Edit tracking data

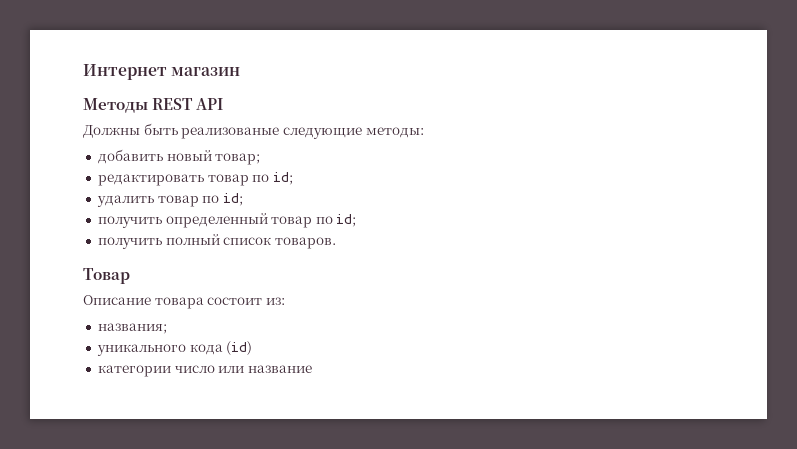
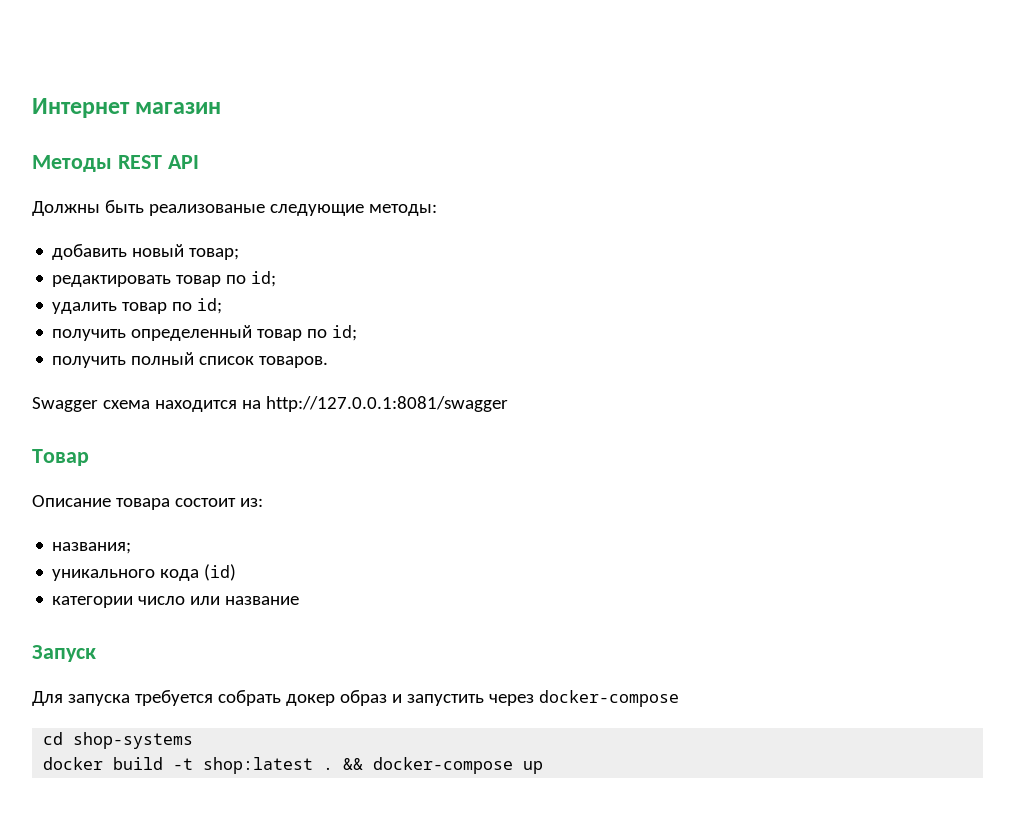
(336, 243) none -> [32,396,508,412] // Swagger схема находится на http://127.0.0.1:8081/swagger
(312, 369) none -> [32,645,96,662] [32,690,679,707] [43,732,194,749] [43,757,544,774] // Запуск // Для запуска требуется собрать докер образ и запустить через docker-compose // cd shop-systems // docker build -t shop:latest . && docker-compose up

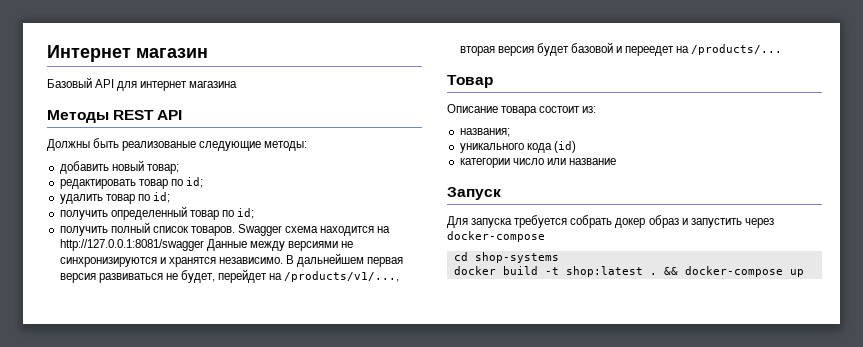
(222, 108) none -> [47,77,238,91] // Базовый API для интернет магазина
(329, 362) // -> (235, 231) none
(508, 404) none -> [206,239,354,251] [59,253,404,267] [59,269,400,283] [459,42,783,56] Данные между версиями не синхронизируются и хранятся независимо. В дальнейшем первая версия развиваться не будет, перейдет на /products/v1/..., вторая версия будет базовой и переедет на /products/...

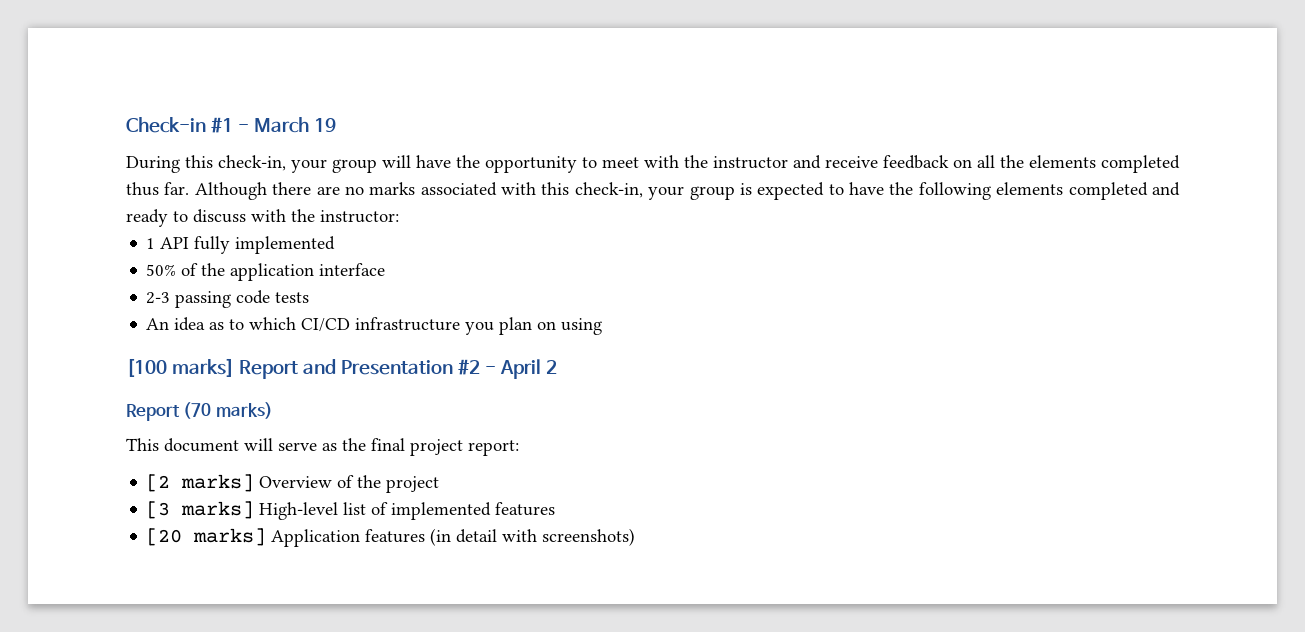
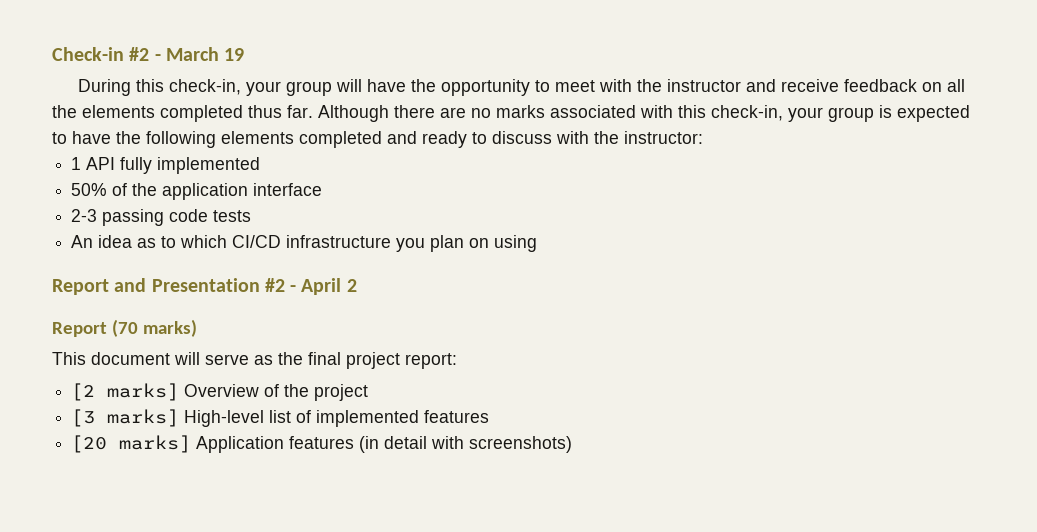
[210,117,233,133] #1 -> [129,47,150,61] #2
[126,358,234,377] [100 marks] -> (538, 243) none

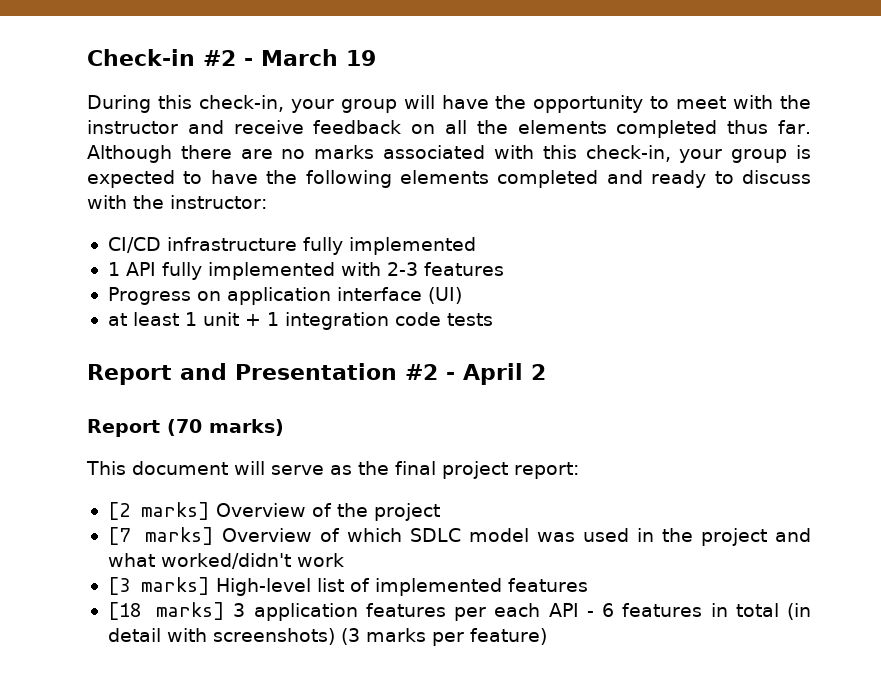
(703, 137) none -> [107,237,476,255] // CI/CD infrastructure fully implemented
[71,183,323,200] [71,209,252,226] [71,235,538,252] // 50% of the application interface // 2-3 passing code tests // An idea as to which CI/CD infrastructure you plan on using -> [340,262,504,276] [107,287,462,305] [107,312,493,330] with 2-3 features // Progress on application interface (UI) // at least 1 unit + 1 integration code tests
(369, 392) none -> [107,527,811,546] [107,553,344,569] // [7 marks] Overview of which SDLC model was used in the project and what worked/didn't work
[71,435,573,453] [20 marks] Application features (in detail with screenshots) -> [107,602,811,621] [107,628,547,646] [18 marks] 3 application features per each API - 6 features in total (in detail with screenshots) (3 marks per feature)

_Exercise description_:
Return only what runs from the line containing "(369, 392) none" to the last line of the records above, both ends included, exactly as written.

_Written solution_:
(369, 392) none -> [107,527,811,546] [107,553,344,569] // [7 marks] Overview of which SDLC model was used in the project and what worked/didn't work
[71,435,573,453] [20 marks] Application features (in detail with screenshots) -> [107,602,811,621] [107,628,547,646] [18 marks] 3 application features per each API - 6 features in total (in detail with screenshots) (3 marks per feature)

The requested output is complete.